**What to produce:** Filter the data for "Narodzenie" and copy matching lines.

**Source material:**
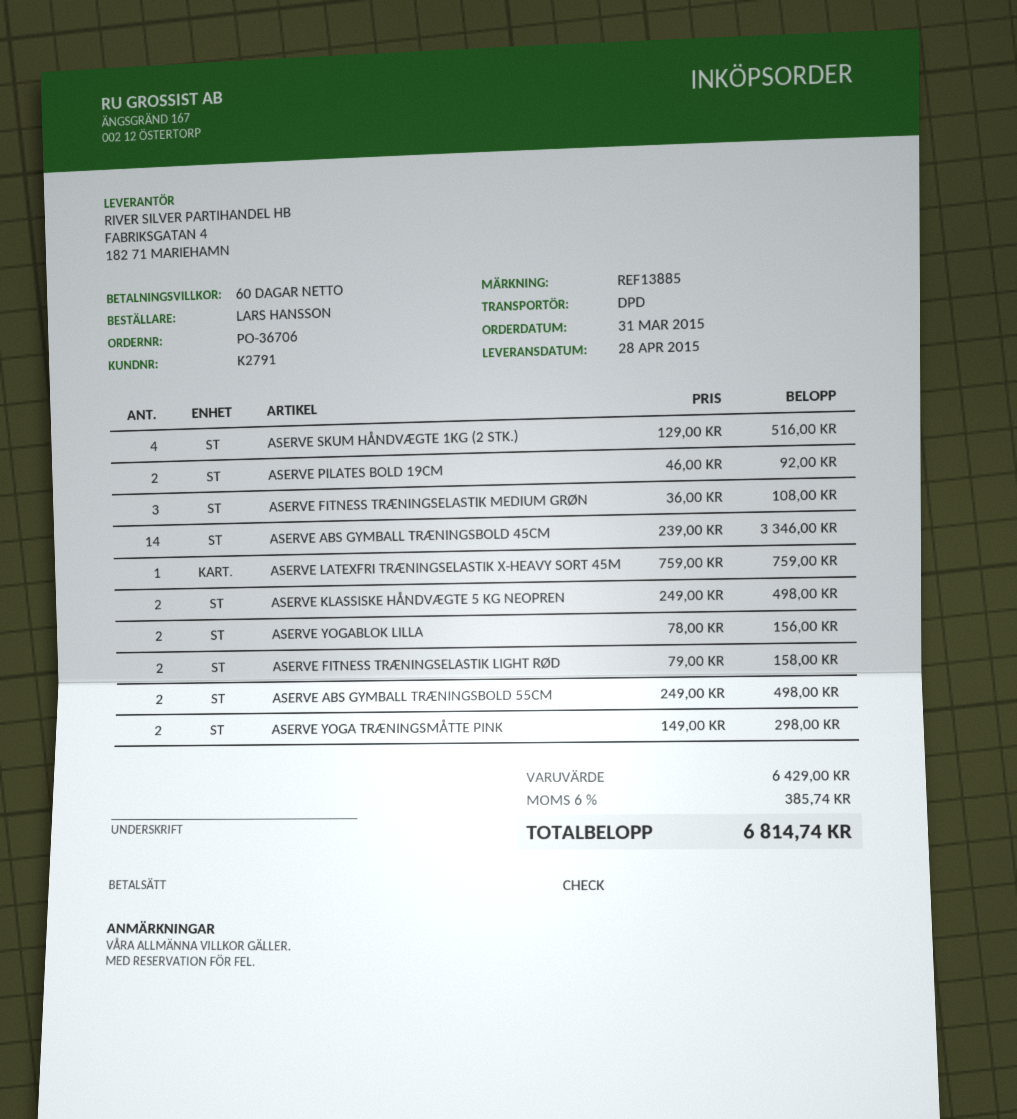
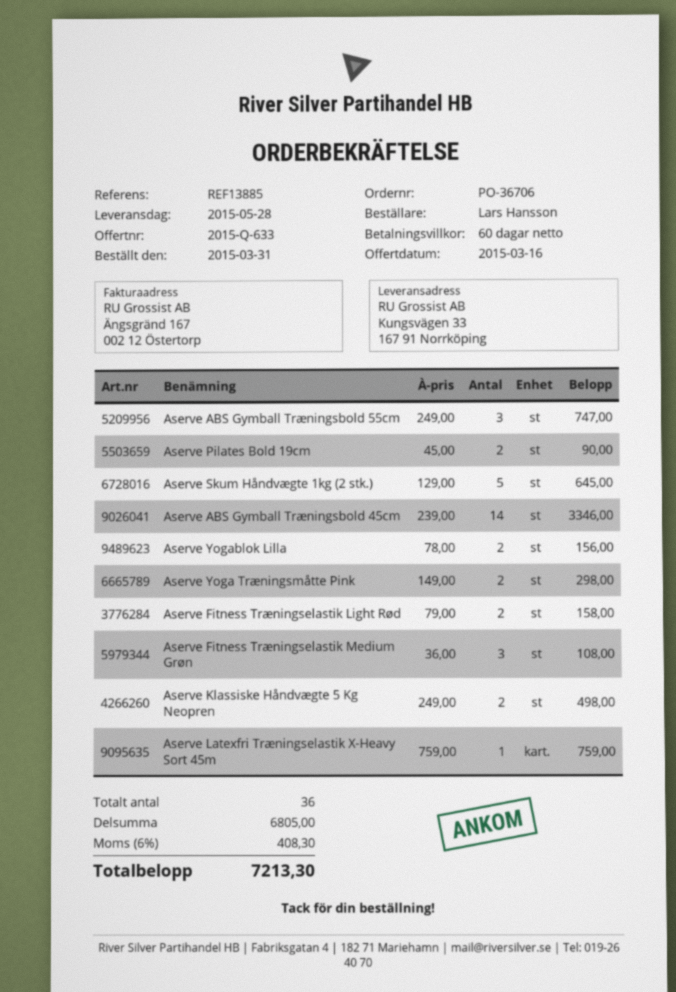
delivery date: 2015-04-28 -> 2015-05-28
ASERVE SKUM HÅNDVÆGTE 1KG (2 STK.): 4 x 129.00 = 516.00 -> 5 x 129.00 = 645.00
ASERVE PILATES BOLD 19CM: 2 x 46.00 = 92.00 -> 2 x 45.00 = 90.00
ASERVE ABS GYMBALL TRÆNINGSBOLD 55CM: 2 x 249.00 = 498.00 -> 3 x 249.00 = 747.00
subtotal: 6429.00 -> 6805.00
tax: 6% = 385.74 -> 6% = 408.30
total: 6814.74 -> 7213.30

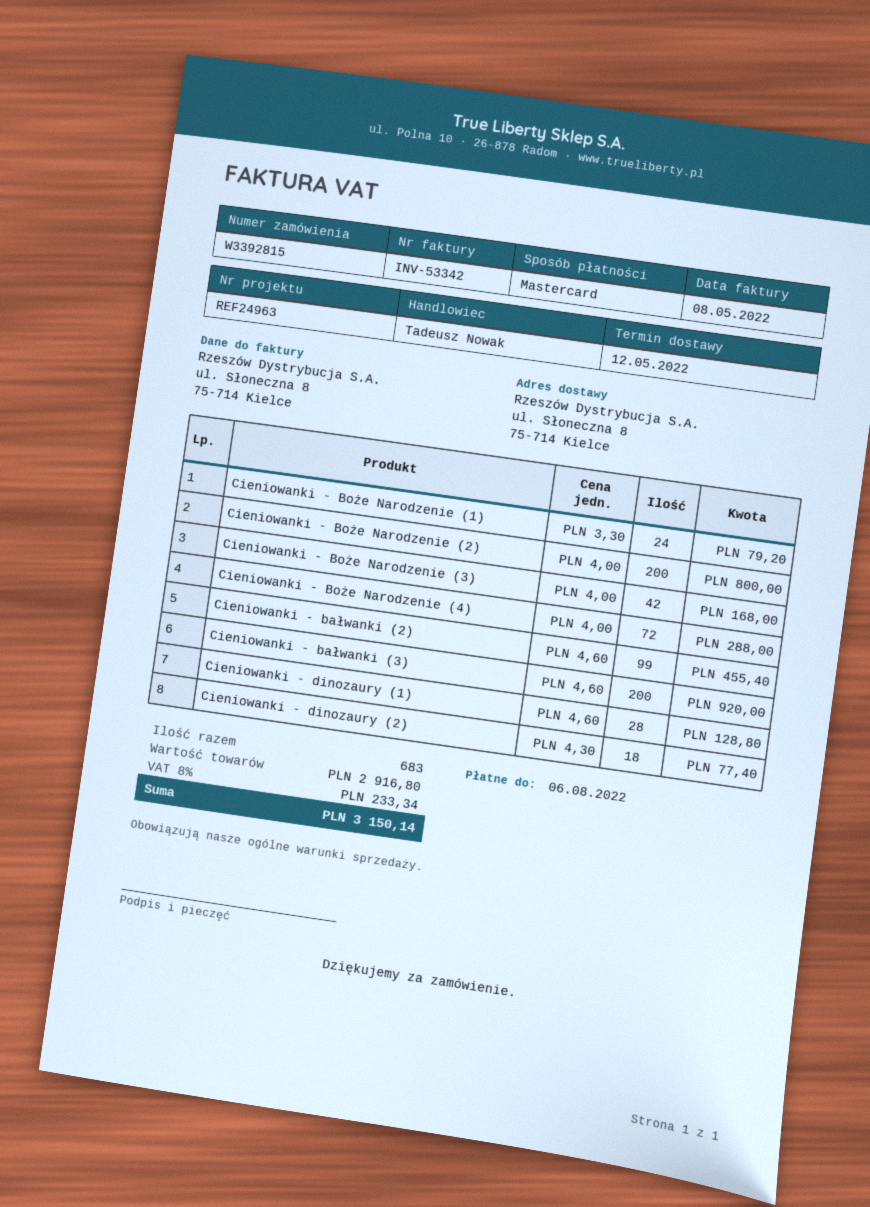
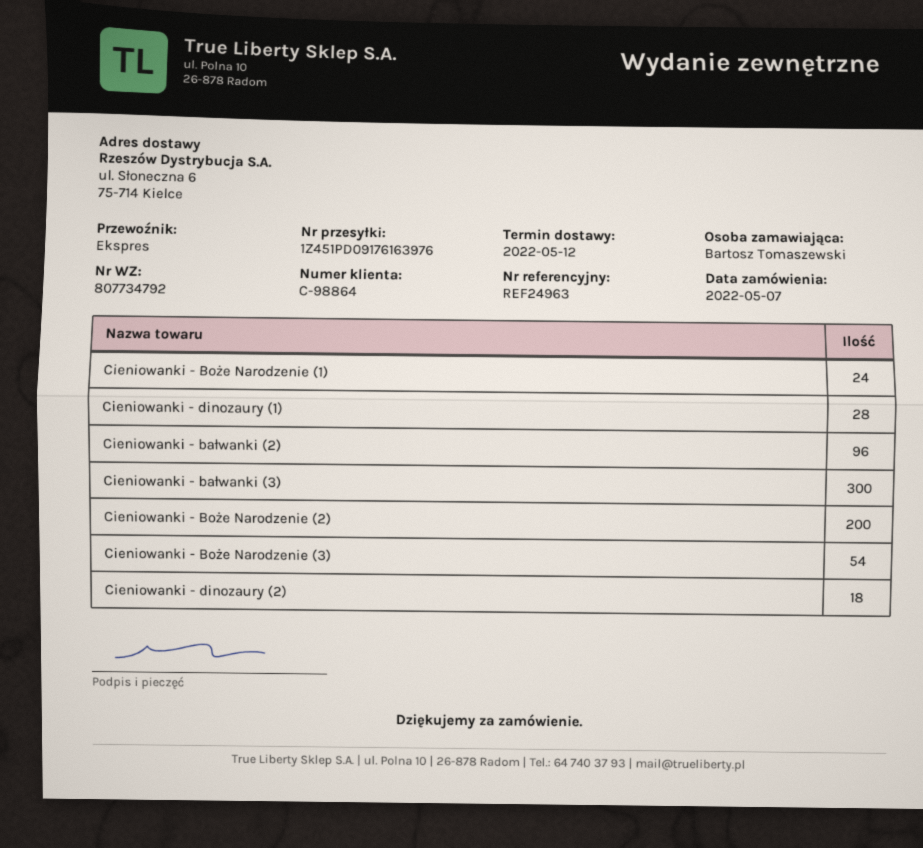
ship to: ul. Słoneczna 8, 75-714 Kielce -> ul. Słoneczna 6, 75-714 Kielce
Cieniowanki - Boże Narodzenie (3): 42 -> 54
Cieniowanki - Boże Narodzenie (4): 72 -> none
Cieniowanki - bałwanki (2): 99 -> 96
Cieniowanki - bałwanki (3): 200 -> 300

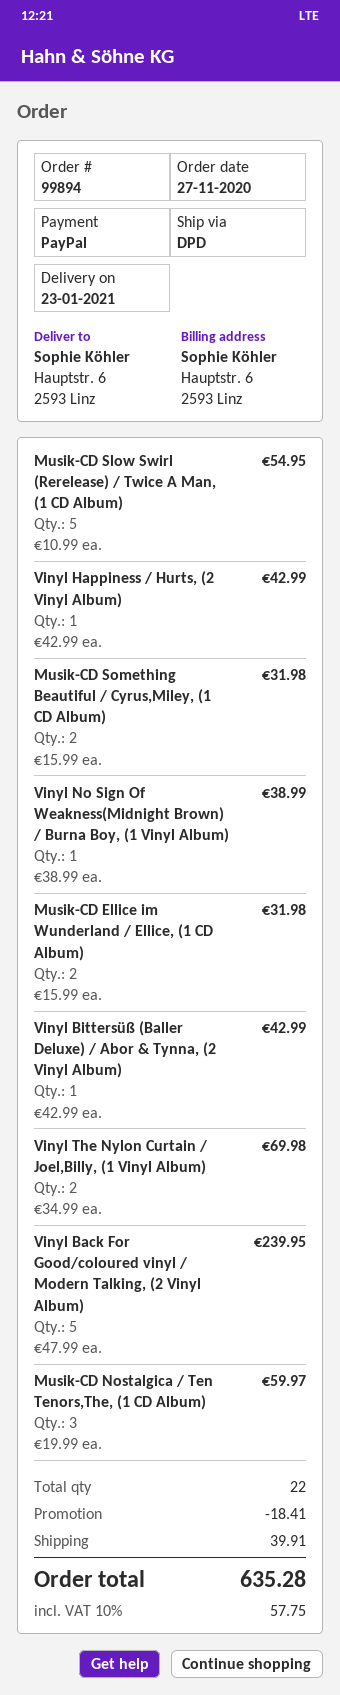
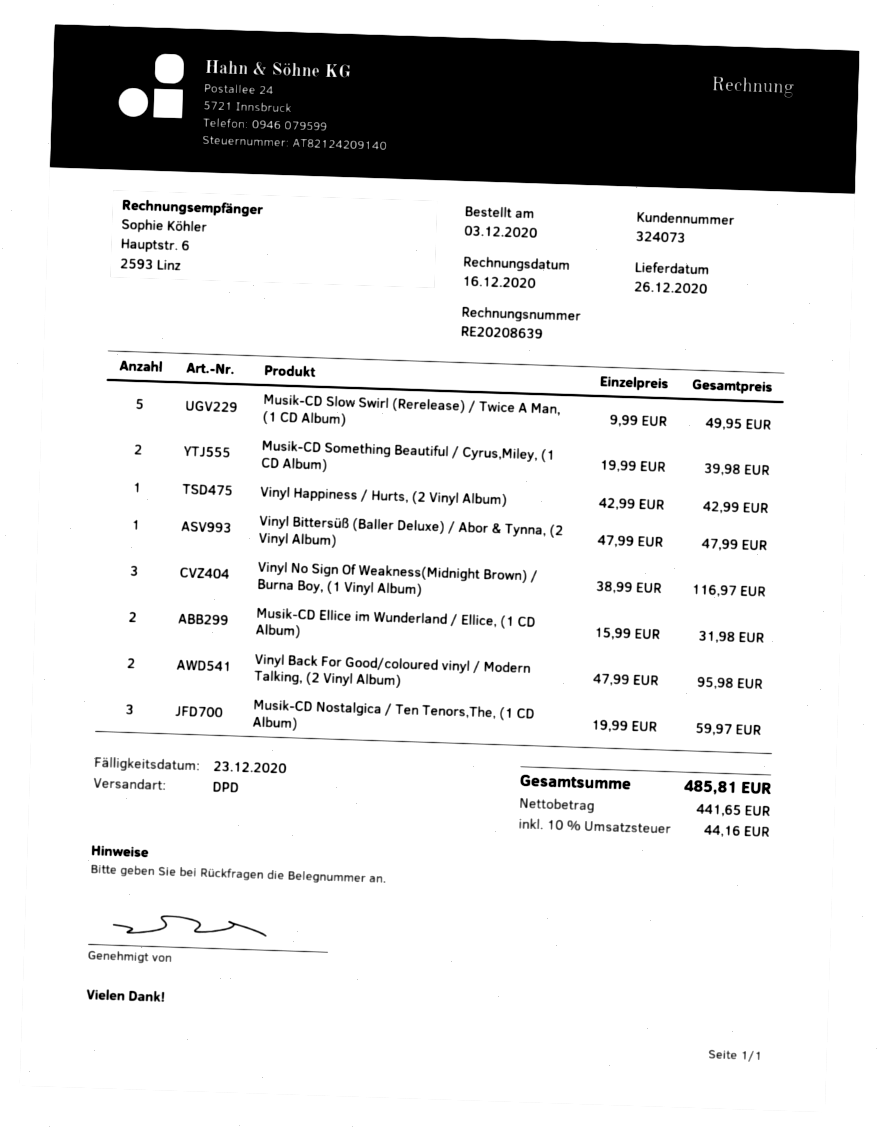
order date: 2020-11-27 -> 2020-12-03
delivery date: 2021-01-23 -> 2020-12-26
Musik-CD Slow Swirl (Rerelease) / Twice A Man, (1 CD Album): 5 x 10.99 = 54.95 -> 5 x 9.99 = 49.95
Musik-CD Something Beautiful / Cyrus,Miley, (1 CD Album): 2 x 15.99 = 31.98 -> 2 x 19.99 = 39.98
Vinyl No Sign Of Weakness(Midnight Brown) / Burna Boy, (1 Vinyl Album): 1 x 38.99 = 38.99 -> 3 x 38.99 = 116.97
Vinyl Bittersüß (Baller Deluxe) / Abor & Tynna, (2 Vinyl Album): 1 x 42.99 = 42.99 -> 1 x 47.99 = 47.99
Vinyl The Nylon Curtain / Joel,Billy, (1 Vinyl Album): 2 x 34.99 = 69.98 -> none
Vinyl Back For Good/coloured vinyl / Modern Talking, (2 Vinyl Album): 5 x 47.99 = 239.95 -> 2 x 47.99 = 95.98
discount: 18.41 -> none
shipping: 39.91 -> none
tax: 10% = 57.75 -> 10% = 44.16
total: 635.28 -> 485.81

**Written answer:**
Cieniowanki - Boże Narodzenie (3): 42 -> 54
Cieniowanki - Boże Narodzenie (4): 72 -> none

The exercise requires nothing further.